Task goal: Whatever appears in the records, retype it exactly, except for the pictures.

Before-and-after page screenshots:
::::
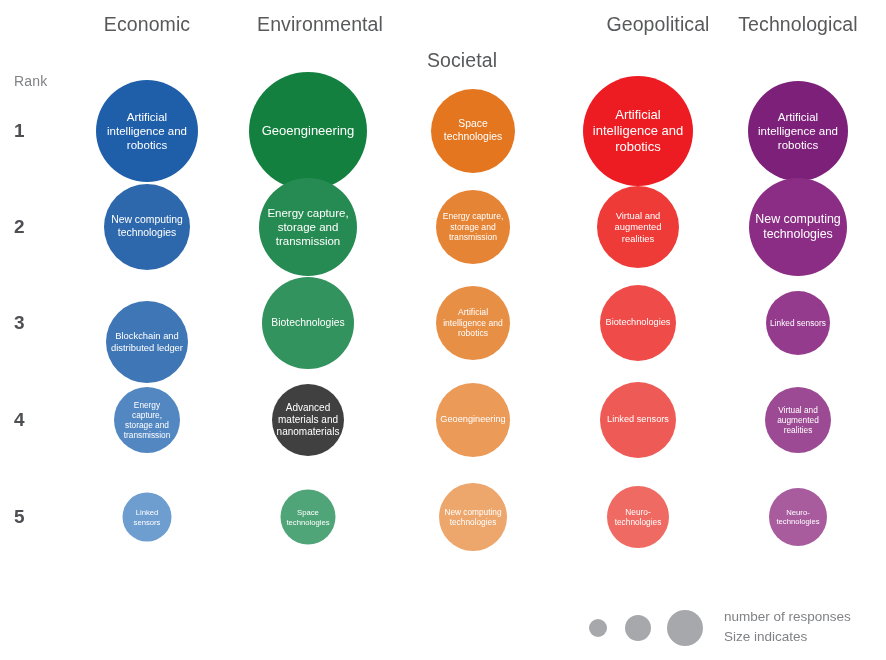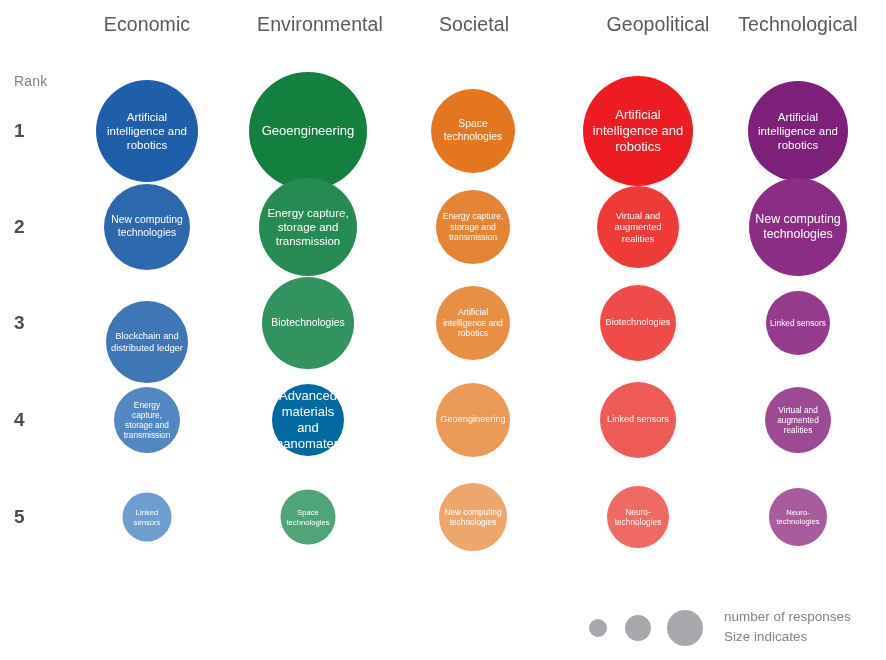--- a/index.html
+++ b/index.html
@@ -81,21 +81,21 @@
 </head>
 <body>
 
 <div id="stage">
 
   <div class="rank-caption">Rank</div>
 
   <div id="headers">
       <div class="col-header" style="left: 147px;">Economic</div>
       <div class="col-header" style="left: 308px; margin-left: 12px;">Environmental</div>
-      <div class="col-header" style="left: 474px;">Societal</div>
+      <div class="col-header" style="left: 462px; margin-top: 36px;">Societal</div>
       <div class="col-header" style="left: 658px; text-align: right;">Geopolitical</div>
       <div class="col-header" style="left: 798px; text-align: right;">Technological</div>
     </div>
   <div id="ranks">
       <div class="rank-num" style="top: 131px;">1</div>
       <div class="rank-num" style="top: 227px;">2</div>
       <div class="rank-num" style="top: 323px;">3</div>
       <div class="rank-num" style="top: 420px;">4</div>
       <div class="rank-num" style="top: 517px;">5</div>
     </div>
@@ -117,21 +117,21 @@
       </div>
       <div class="bubble" style="left: 308px; top: 131px; width: 118px; height: 118px; background: rgb(19, 128, 63); font-size: 13px;">
         <span>Geoengineering</span>
       </div>
       <div class="bubble" style="left: 308px; top: 227px; width: 98px; height: 98px; background: rgb(38, 139, 82); font-size: 11.5px;">
         <span>Energy capture, storage and transmission</span>
       </div>
       <div class="bubble" style="left: 308px; top: 323px; width: 92px; height: 92px; background: rgb(51, 147, 94); font-size: 10.4px;">
         <span>Biotechnologies</span>
       </div>
-      <div class="bubble" style="left: 308px; top: 420px; width: 72px; height: 72px; background: #0369a1; font-size: 13px;">
+      <div class="bubble" style="left: 308px; top: 420px; width: 72px; height: 72px; background: #404040; font-size: 10px;">
         <span>Advanced materials and nanomaterials</span>
       </div>
       <div class="bubble" style="left: 308px; top: 517px; width: 55px; height: 55px; background: rgb(79, 164, 120); font-size: 7.7px;">
         <span>Space technologies</span>
       </div>
       <div class="bubble" style="left: 473px; top: 131px; width: 84px; height: 84px; background: rgb(227, 118, 31); font-size: 10.4px;">
         <span>Space technologies</span>
       </div>
       <div class="bubble" style="left: 473px; top: 227px; width: 74px; height: 74px; background: rgb(230, 132, 53); font-size: 8.6px;">
         <span>Energy capture, storage and transmission</span>

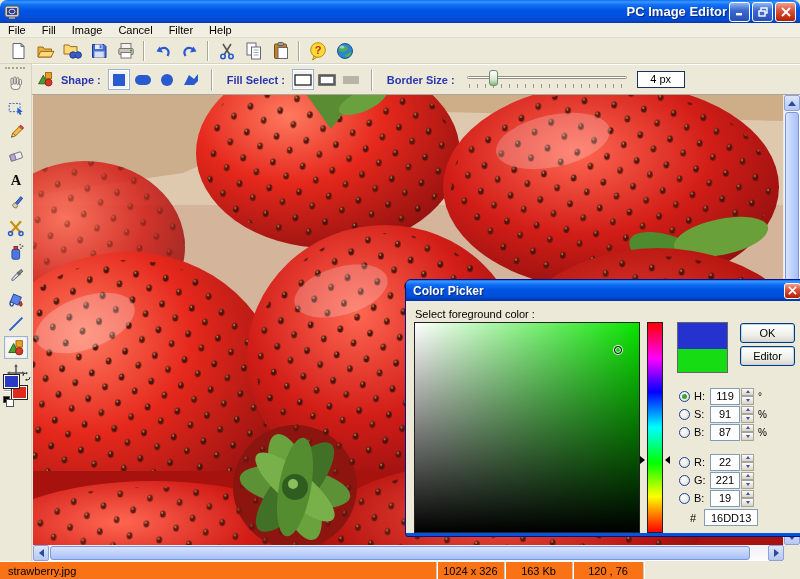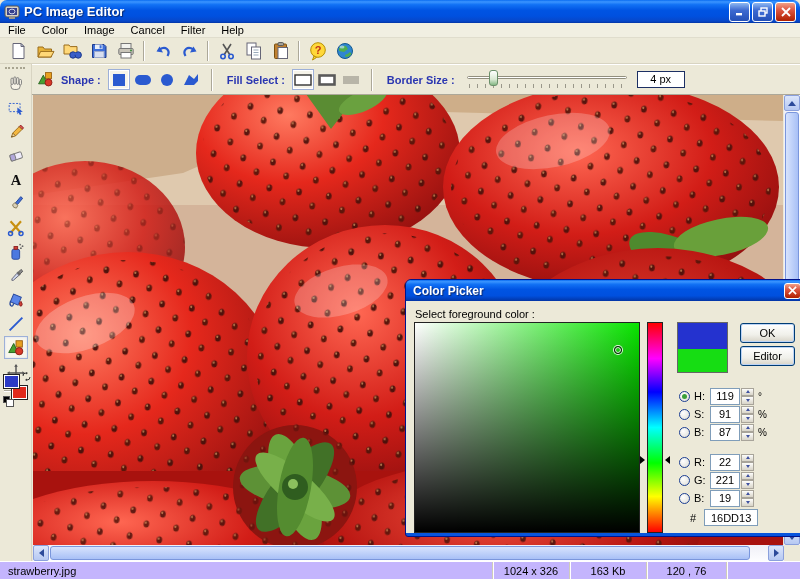--- a/index.html
+++ b/index.html
@@ -4,21 +4,21 @@
 <style>
   * { margin:0; padding:0; box-sizing:border-box; }
   html,body { width:800px; height:579px; overflow:hidden; }
   body { font-family:"Liberation Sans", sans-serif; font-size:11px; background:#ece9d8; position:relative; }
 
   .window { position:absolute; left:0; top:0; width:800px; height:579px; background:#ece9d8; }
 
   
   .titlebar { position:absolute; left:0; top:0; width:800px; height:23px;
     background:linear-gradient(180deg,#0a6cf1 0%,#3b95ff 8%,#1272f5 20%,#0054e3 45%,#0050df 70%,#0747c9 92%,#0335a5 100%);
-    border-radius:7px 7px 0 0; display:flex; align-items:center; padding:0 4px; }
+    border-radius:7px 7px 0 0; display:flex; align-items:center; padding:0 4px;text-align:right; }
   .title-text { color:#fff; font-weight:bold; font-size:13px; text-shadow:1px 1px 1px #0a2a70; margin-left:4px; flex:1; }
   .tb-btn { width:21px; height:20px; border-radius:3px; margin-left:2px; border:1px solid #fff;
     display:flex; align-items:center; justify-content:center; }
   .tb-btn.blue { background:linear-gradient(180deg,#8db8f2 0%,#3d6ad1 40%,#2450b8 100%); }
   .tb-btn.red  { background:linear-gradient(180deg,#f0a088 0%,#dd5540 40%,#b02000 100%); }
 
   
   .menubar { position:absolute; left:0; top:23px; width:800px; height:15px; background:#f1efe2;
     display:flex; align-items:center; border-bottom:1px solid #e0ddcd; }
   .menu-item { padding:1px 8px; color:#000; }
@@ -67,21 +67,21 @@
   .scr-thumb-v { position:absolute; left:1px; width:14px; background:linear-gradient(90deg,#d7e3fd,#a8c0f6); border:1px solid #7a96dc; border-radius:3px; }
   .scr-thumb-h { position:absolute; top:1px; height:14px; background:linear-gradient(180deg,#d7e3fd,#a8c0f6); border:1px solid #7a96dc; border-radius:3px; }
   .corner { position:absolute; left:784px; top:545px; width:16px; height:16px; background:#ece9d8; }
 
   .arr-up { width:0; height:0; border-left:4px solid transparent; border-right:4px solid transparent; border-bottom:5px solid #2c4a9a; }
   .arr-dn { width:0; height:0; border-left:4px solid transparent; border-right:4px solid transparent; border-top:5px solid #2c4a9a; }
   .arr-lf { width:0; height:0; border-top:4px solid transparent; border-bottom:4px solid transparent; border-right:5px solid #2c4a9a; }
   .arr-rt { width:0; height:0; border-top:4px solid transparent; border-bottom:4px solid transparent; border-left:5px solid #2c4a9a; }
 
   
-  .statusbar { position:absolute; left:0; top:561px; width:800px; height:18px; background:#c4b5fd; border-top:1px solid #fff; display:flex;text-align:right; }
+  .statusbar { position:absolute; left:0; top:561px; width:644px; height:18px; background:#f97316; border-top:1px solid #fff; display:flex;text-align:right; }
   .status-panel { border-right:1px solid #cfccba; box-shadow:1px 0 0 #fff; display:flex; align-items:center; justify-content:center; }
 
   
   .dialog { position:absolute; left:371px; top:280px; width:399px; height:256px;
     background:#ece9d8; border:3px solid #0855dd; border-top:none; outline:1px solid #00138c; border-radius:5px 5px 2px 2px;margin-left:35px; }
   .dlg-title { position:absolute; left:-3px; top:0; width:399px; height:21px; border-radius:5px 5px 0 0;
     background:linear-gradient(180deg,#0a6cf1 0%,#3b95ff 8%,#1272f5 20%,#0054e3 45%,#0050df 75%,#0335a5 100%);
     display:flex; align-items:center; padding:0 4px; }
   .dlg-title-text { color:#fff; font-weight:bold; font-size:12px; text-shadow:1px 1px 1px #0a2a70; flex:1; padding-left:3px; }
   .dlg-close { width:17px; height:16px; border-radius:3px; border:1px solid #fff;
@@ -145,21 +145,21 @@
     </div>
     <div class="tb-btn red">
       <svg width="10" height="10" viewBox="0 0 10 10">
         <path d="M1 1 L9 9 M9 1 L1 9" stroke="#fff" stroke-width="1.8"></path>
       </svg>
     </div>
   </div>
 
   <div class="menubar">
     <span class="menu-item">File</span>
-    <span class="menu-item">Color</span>
+    <span class="menu-item">Fill</span>
     <span class="menu-item">Image</span>
     <span class="menu-item">Cancel</span>
     <span class="menu-item">Filter</span>
     <span class="menu-item">Help</span>
   </div>
 
   <div class="toolbar">
     <div class="tool-btn">
       <svg width="20" height="20" viewBox="0 0 20 20">
         <path d="M5 2.5 h8 l3 3 V17.5 H5z" fill="#fff" stroke="#667"></path>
::::
Task result:
--- a/index.html
+++ b/index.html
@@ -81,21 +81,21 @@
 </head>
 <body>
 
 <div id="stage">
 
   <div class="rank-caption">Rank</div>
 
   <div id="headers">
       <div class="col-header" style="left: 147px;">Economic</div>
       <div class="col-header" style="left: 308px; margin-left: 12px;">Environmental</div>
-      <div class="col-header" style="left: 474px;">Societal</div>
+      <div class="col-header" style="left: 462px; margin-top: 36px;">Societal</div>
       <div class="col-header" style="left: 658px; text-align: right;">Geopolitical</div>
       <div class="col-header" style="left: 798px; text-align: right;">Technological</div>
     </div>
   <div id="ranks">
       <div class="rank-num" style="top: 131px;">1</div>
       <div class="rank-num" style="top: 227px;">2</div>
       <div class="rank-num" style="top: 323px;">3</div>
       <div class="rank-num" style="top: 420px;">4</div>
       <div class="rank-num" style="top: 517px;">5</div>
     </div>
@@ -117,21 +117,21 @@
       </div>
       <div class="bubble" style="left: 308px; top: 131px; width: 118px; height: 118px; background: rgb(19, 128, 63); font-size: 13px;">
         <span>Geoengineering</span>
       </div>
       <div class="bubble" style="left: 308px; top: 227px; width: 98px; height: 98px; background: rgb(38, 139, 82); font-size: 11.5px;">
         <span>Energy capture, storage and transmission</span>
       </div>
       <div class="bubble" style="left: 308px; top: 323px; width: 92px; height: 92px; background: rgb(51, 147, 94); font-size: 10.4px;">
         <span>Biotechnologies</span>
       </div>
-      <div class="bubble" style="left: 308px; top: 420px; width: 72px; height: 72px; background: #0369a1; font-size: 13px;">
+      <div class="bubble" style="left: 308px; top: 420px; width: 72px; height: 72px; background: #404040; font-size: 10px;">
         <span>Advanced materials and nanomaterials</span>
       </div>
       <div class="bubble" style="left: 308px; top: 517px; width: 55px; height: 55px; background: rgb(79, 164, 120); font-size: 7.7px;">
         <span>Space technologies</span>
       </div>
       <div class="bubble" style="left: 473px; top: 131px; width: 84px; height: 84px; background: rgb(227, 118, 31); font-size: 10.4px;">
         <span>Space technologies</span>
       </div>
       <div class="bubble" style="left: 473px; top: 227px; width: 74px; height: 74px; background: rgb(230, 132, 53); font-size: 8.6px;">
         <span>Energy capture, storage and transmission</span>

--- a/index.html
+++ b/index.html
@@ -4,21 +4,21 @@
 <style>
   * { margin:0; padding:0; box-sizing:border-box; }
   html,body { width:800px; height:579px; overflow:hidden; }
   body { font-family:"Liberation Sans", sans-serif; font-size:11px; background:#ece9d8; position:relative; }
 
   .window { position:absolute; left:0; top:0; width:800px; height:579px; background:#ece9d8; }
 
   
   .titlebar { position:absolute; left:0; top:0; width:800px; height:23px;
     background:linear-gradient(180deg,#0a6cf1 0%,#3b95ff 8%,#1272f5 20%,#0054e3 45%,#0050df 70%,#0747c9 92%,#0335a5 100%);
-    border-radius:7px 7px 0 0; display:flex; align-items:center; padding:0 4px; }
+    border-radius:7px 7px 0 0; display:flex; align-items:center; padding:0 4px;text-align:right; }
   .title-text { color:#fff; font-weight:bold; font-size:13px; text-shadow:1px 1px 1px #0a2a70; margin-left:4px; flex:1; }
   .tb-btn { width:21px; height:20px; border-radius:3px; margin-left:2px; border:1px solid #fff;
     display:flex; align-items:center; justify-content:center; }
   .tb-btn.blue { background:linear-gradient(180deg,#8db8f2 0%,#3d6ad1 40%,#2450b8 100%); }
   .tb-btn.red  { background:linear-gradient(180deg,#f0a088 0%,#dd5540 40%,#b02000 100%); }
 
   
   .menubar { position:absolute; left:0; top:23px; width:800px; height:15px; background:#f1efe2;
     display:flex; align-items:center; border-bottom:1px solid #e0ddcd; }
   .menu-item { padding:1px 8px; color:#000; }
@@ -67,21 +67,21 @@
   .scr-thumb-v { position:absolute; left:1px; width:14px; background:linear-gradient(90deg,#d7e3fd,#a8c0f6); border:1px solid #7a96dc; border-radius:3px; }
   .scr-thumb-h { position:absolute; top:1px; height:14px; background:linear-gradient(180deg,#d7e3fd,#a8c0f6); border:1px solid #7a96dc; border-radius:3px; }
   .corner { position:absolute; left:784px; top:545px; width:16px; height:16px; background:#ece9d8; }
 
   .arr-up { width:0; height:0; border-left:4px solid transparent; border-right:4px solid transparent; border-bottom:5px solid #2c4a9a; }
   .arr-dn { width:0; height:0; border-left:4px solid transparent; border-right:4px solid transparent; border-top:5px solid #2c4a9a; }
   .arr-lf { width:0; height:0; border-top:4px solid transparent; border-bottom:4px solid transparent; border-right:5px solid #2c4a9a; }
   .arr-rt { width:0; height:0; border-top:4px solid transparent; border-bottom:4px solid transparent; border-left:5px solid #2c4a9a; }
 
   
-  .statusbar { position:absolute; left:0; top:561px; width:800px; height:18px; background:#c4b5fd; border-top:1px solid #fff; display:flex;text-align:right; }
+  .statusbar { position:absolute; left:0; top:561px; width:644px; height:18px; background:#f97316; border-top:1px solid #fff; display:flex;text-align:right; }
   .status-panel { border-right:1px solid #cfccba; box-shadow:1px 0 0 #fff; display:flex; align-items:center; justify-content:center; }
 
   
   .dialog { position:absolute; left:371px; top:280px; width:399px; height:256px;
     background:#ece9d8; border:3px solid #0855dd; border-top:none; outline:1px solid #00138c; border-radius:5px 5px 2px 2px;margin-left:35px; }
   .dlg-title { position:absolute; left:-3px; top:0; width:399px; height:21px; border-radius:5px 5px 0 0;
     background:linear-gradient(180deg,#0a6cf1 0%,#3b95ff 8%,#1272f5 20%,#0054e3 45%,#0050df 75%,#0335a5 100%);
     display:flex; align-items:center; padding:0 4px; }
   .dlg-title-text { color:#fff; font-weight:bold; font-size:12px; text-shadow:1px 1px 1px #0a2a70; flex:1; padding-left:3px; }
   .dlg-close { width:17px; height:16px; border-radius:3px; border:1px solid #fff;
@@ -145,21 +145,21 @@
     </div>
     <div class="tb-btn red">
       <svg width="10" height="10" viewBox="0 0 10 10">
         <path d="M1 1 L9 9 M9 1 L1 9" stroke="#fff" stroke-width="1.8"></path>
       </svg>
     </div>
   </div>
 
   <div class="menubar">
     <span class="menu-item">File</span>
-    <span class="menu-item">Color</span>
+    <span class="menu-item">Fill</span>
     <span class="menu-item">Image</span>
     <span class="menu-item">Cancel</span>
     <span class="menu-item">Filter</span>
     <span class="menu-item">Help</span>
   </div>
 
   <div class="toolbar">
     <div class="tool-btn">
       <svg width="20" height="20" viewBox="0 0 20 20">
         <path d="M5 2.5 h8 l3 3 V17.5 H5z" fill="#fff" stroke="#667"></path>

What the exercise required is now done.